--- INSTRUCTIONS TO FOLLOW ---
From the line with "Raspberry Pi Monior" through the line with "with Raspberry Pi", repeat the entries verbatim, both end lines included, and add nothing.

--- SOURCE INFORMATION ---

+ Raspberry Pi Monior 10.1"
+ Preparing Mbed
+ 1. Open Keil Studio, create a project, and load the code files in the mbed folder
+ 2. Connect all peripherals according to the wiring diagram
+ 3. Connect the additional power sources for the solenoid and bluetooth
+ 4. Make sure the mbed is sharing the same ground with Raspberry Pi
* * *
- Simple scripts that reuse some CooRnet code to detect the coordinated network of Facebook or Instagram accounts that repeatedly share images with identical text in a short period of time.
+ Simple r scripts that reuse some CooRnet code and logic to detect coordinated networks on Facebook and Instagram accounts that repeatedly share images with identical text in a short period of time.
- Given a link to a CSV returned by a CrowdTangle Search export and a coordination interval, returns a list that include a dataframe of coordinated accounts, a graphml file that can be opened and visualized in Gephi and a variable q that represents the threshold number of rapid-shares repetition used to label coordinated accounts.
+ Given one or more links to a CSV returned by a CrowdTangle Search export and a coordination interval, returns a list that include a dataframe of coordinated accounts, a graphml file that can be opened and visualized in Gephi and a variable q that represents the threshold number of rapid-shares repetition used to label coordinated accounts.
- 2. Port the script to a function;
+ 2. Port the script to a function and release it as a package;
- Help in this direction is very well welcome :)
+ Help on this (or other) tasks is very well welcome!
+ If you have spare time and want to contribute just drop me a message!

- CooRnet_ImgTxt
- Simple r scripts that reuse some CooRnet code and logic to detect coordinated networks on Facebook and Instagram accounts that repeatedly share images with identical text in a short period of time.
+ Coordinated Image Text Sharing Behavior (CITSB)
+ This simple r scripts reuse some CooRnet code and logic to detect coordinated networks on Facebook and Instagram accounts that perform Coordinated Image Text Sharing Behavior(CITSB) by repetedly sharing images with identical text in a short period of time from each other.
---
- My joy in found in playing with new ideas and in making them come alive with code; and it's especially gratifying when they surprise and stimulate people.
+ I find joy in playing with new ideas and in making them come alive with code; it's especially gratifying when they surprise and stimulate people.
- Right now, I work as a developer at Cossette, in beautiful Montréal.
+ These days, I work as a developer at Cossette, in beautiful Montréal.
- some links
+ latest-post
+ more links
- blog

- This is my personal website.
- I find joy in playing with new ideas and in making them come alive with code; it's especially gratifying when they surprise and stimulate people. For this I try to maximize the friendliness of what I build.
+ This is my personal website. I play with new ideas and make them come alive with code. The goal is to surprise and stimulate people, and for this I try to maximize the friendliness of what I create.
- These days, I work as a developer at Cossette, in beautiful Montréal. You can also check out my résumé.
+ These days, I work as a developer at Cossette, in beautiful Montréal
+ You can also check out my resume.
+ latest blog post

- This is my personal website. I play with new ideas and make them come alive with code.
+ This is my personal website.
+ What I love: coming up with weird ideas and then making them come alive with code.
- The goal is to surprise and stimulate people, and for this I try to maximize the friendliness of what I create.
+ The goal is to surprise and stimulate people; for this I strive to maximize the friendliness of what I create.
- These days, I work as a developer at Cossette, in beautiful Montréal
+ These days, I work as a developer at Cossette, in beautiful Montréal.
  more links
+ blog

--- TASK RESPONSE ---
+ Raspberry Pi Monior 10.1"
+ Preparing Mbed
+ 1. Open Keil Studio, create a project, and load the code files in the mbed folder
+ 2. Connect all peripherals according to the wiring diagram
+ 3. Connect the additional power sources for the solenoid and bluetooth
+ 4. Make sure the mbed is sharing the same ground with Raspberry Pi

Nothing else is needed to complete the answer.